Селия снова уселась и плакала теперь, закрыв лицо руками.
Фарфоровые часы пробили один удар. Стрелки показывали половину первого. Прошел ровно час с того мгновения, как Мандаринша переступила через порог «Цесарки».
Мандаринша сделала шаг по направлению к двери:
— Прощайте, — повторила она. — Нужно торопиться к последнему трамваю.
Но Бертран Пейрас все еще держал ее за рукав.
— Нет! Уже слишком поздно: последний трамвай отходит как раз сейчас. Я усажу вас в экипаж на театральной площади.
Он смотрел на плачущую Селию; и Мандаринша почувствовала, что и сам он близок к тому, чтобы расплакаться. Он повторил:
— В экипаж, вместе с этой девочкой. И постарайтесь как-нибудь утешить ее во время пути, чтобы она явилась туда с не слишком распухшими глазами, оттого что она должна вернуться туда — этого требует честь. И чтобы я отправился в другое место, в другое место, один, этого тоже требует честь.
Глава восемнадцатая,
В КОТОРОЙ ВЕДУТ ФИЛОСОФИЧЕСКИЕ РАЗГОВОРЫ ПРИ ЛУННОМ СВЕТЕ
— Так значит, — сказал Л’Эстисак, — вот уже три недели прошло со дня ее побега, и все это время ваша Селия ведет себя, как примерная девочка?

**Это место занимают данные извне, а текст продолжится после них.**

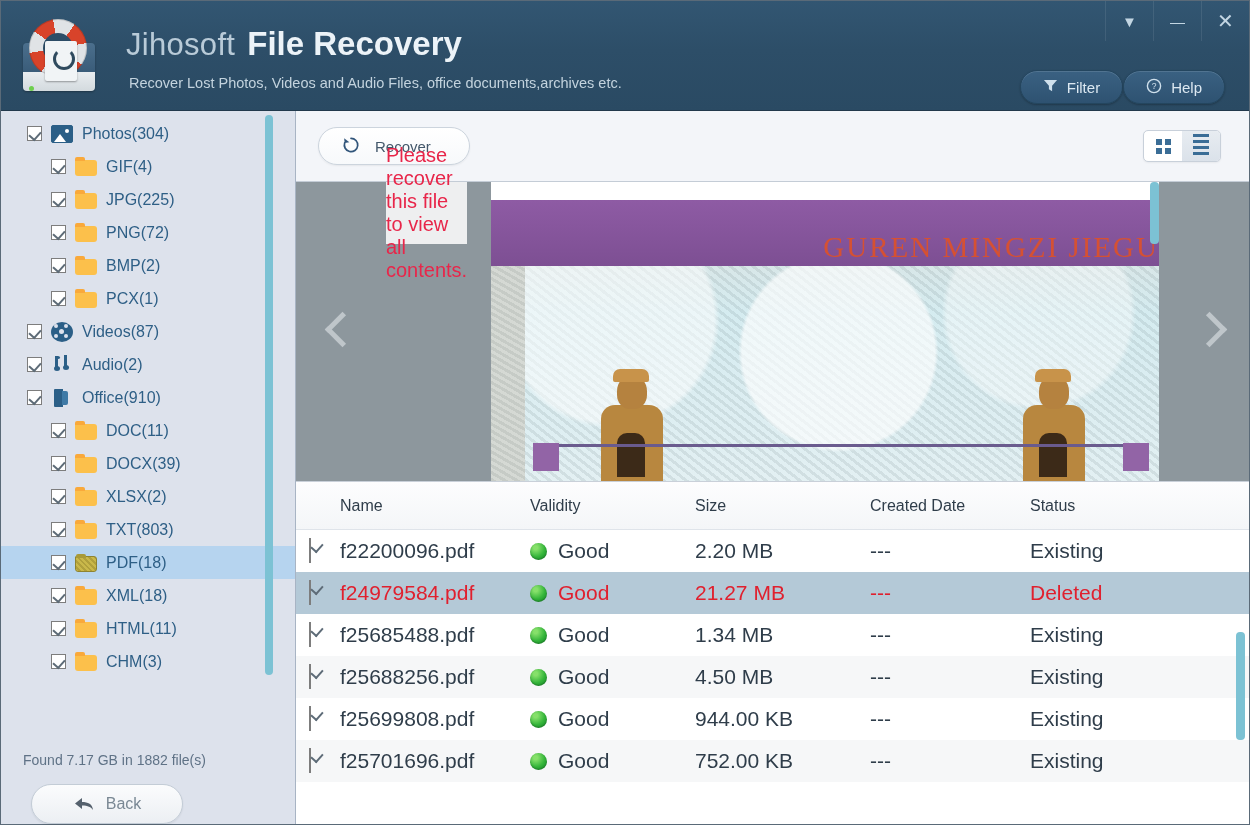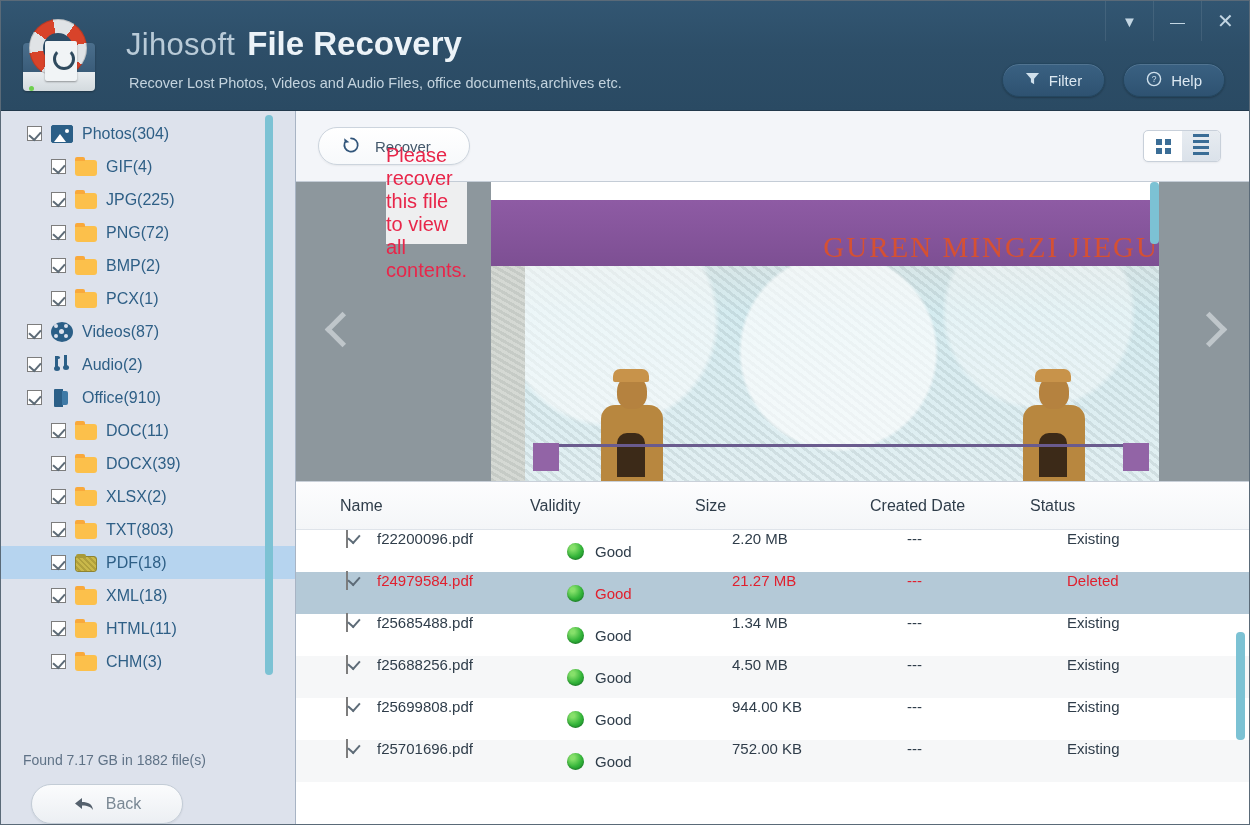--- a/index.html
+++ b/index.html
@@ -71,21 +71,21 @@
   .subtitle {
     position: absolute; left: 128px; top: 74px;
     font-size: 14.5px; color: #c3d3de;
   }
   .wincontrols { position: absolute; right: 0; top: 0; display: flex; height: 40px; }
   .wincontrols div {
     width: 48px; height: 40px; display:flex; align-items:center; justify-content:center;
     color: #c3d6e3; font-size: 15px; border-left: 1px solid rgba(255,255,255,.09);
   }
   .wincontrols .close { font-size: 20px; font-weight: 300; }
-  .hdr-btns { position: absolute; right: 24px; top: 62px; display: flex; gap: 18px; }
+  .hdr-btns { position: absolute; right: 24px; top: 69px; display: flex; }
   .hbtn {
     height: 34px; padding: 0 22px; border-radius: 17px;
     background: linear-gradient(180deg,#3a6182 0%, #2e5271 100%);
     border: 1px solid #24465f;
     display: flex; align-items: center; gap: 9px;
     color: #dce8f1; font-size: 15px;
     box-shadow: inset 0 1px 0 rgba(255,255,255,.12), 0 1px 2px rgba(0,0,0,.25);
   }
 
   
@@ -305,21 +305,21 @@
   .table { flex:1; display:flex; flex-direction:column; background:#fff; position:relative;
            border-top:1px solid #c9d0d9; min-height:0; }
   .thead {
     height: 48px; flex:0 0 48px; display:flex; align-items:center;
     font-size: 16px; color:#2f3d4a;
     background: linear-gradient(180deg,#fdfdfe 0%, #f4f6f8 100%);
     border-bottom: 1px solid #dfe4ea;
   }
   .tbody { flex:1; overflow:hidden; }
   .row {
-    height: 42px; display:flex; font-size:15px; color:#2f3d4a;padding-left:37px;
+    height: 42px; display:flex; align-items:center; font-size:21px; color:#2f3d4a;
   }
   .row.alt { background:#f6f7f8; }
   .row.selected { background:#b4c9d7; color:#e0202e; }
   .c-chk  { width: 44px; flex:0 0 44px; padding-left: 13px; }
   .c-name { width: 190px; flex:0 0 190px; }
   .c-val  { width: 165px; flex:0 0 165px; display:flex; align-items:center; gap:11px; }
   .c-size { width: 175px; flex:0 0 175px; }
   .c-date { width: 160px; flex:0 0 160px; }
   .c-stat { flex:1; }
   .thead .c-chk { width:44px; }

— Да, — ответил Рабеф, — и такое поведение заслуживает награды. Я уже подумываю об этом.
Они шли вдвоем по темной улице, совсем пустынной и темной.
Тулон спал. Между крышами высоких темных домов виднелись прямоугольные просветы звездного неба. Шаги гулко раздавались на сухой мостовой. И вдоль высоких канав сидели и ужинали водные крысы, мирно приютившись небольшими группами у каждой мусорной кучи.
Л’Эстисак и Рабеф возвращались пешком с виллы Шишурль, направляясь к военному порту, где оба должны были провести остальную часть ночи; лейтенант нес ночное дежурство — его броненосец чинился в доке, а доктор, чей отпуск окончился накануне, шел в госпиталь, чтобы сменить перед полночью одного из приятелей.
Они шли рядом, прерывая разговоры длинными паузами, оттого что их давняя дружба позволяла им разговаривать только тогда, когда было что сказать друг другу. Зато когда они говорили, то вполне искренне, оттого что они слишком хорошо знали друг друга, чтобы притворяться.
— У вас было сегодня очень мило, — сказал герцог. — Ваша подруга становится хорошей хозяйкой.
— Она старается быть ею, — ответил доктор. — Она скоро заметила, как мы ценим мелочи домашнего уюта. И бедная девочка старается вовсю, чтобы доставить нам всем удовольствие.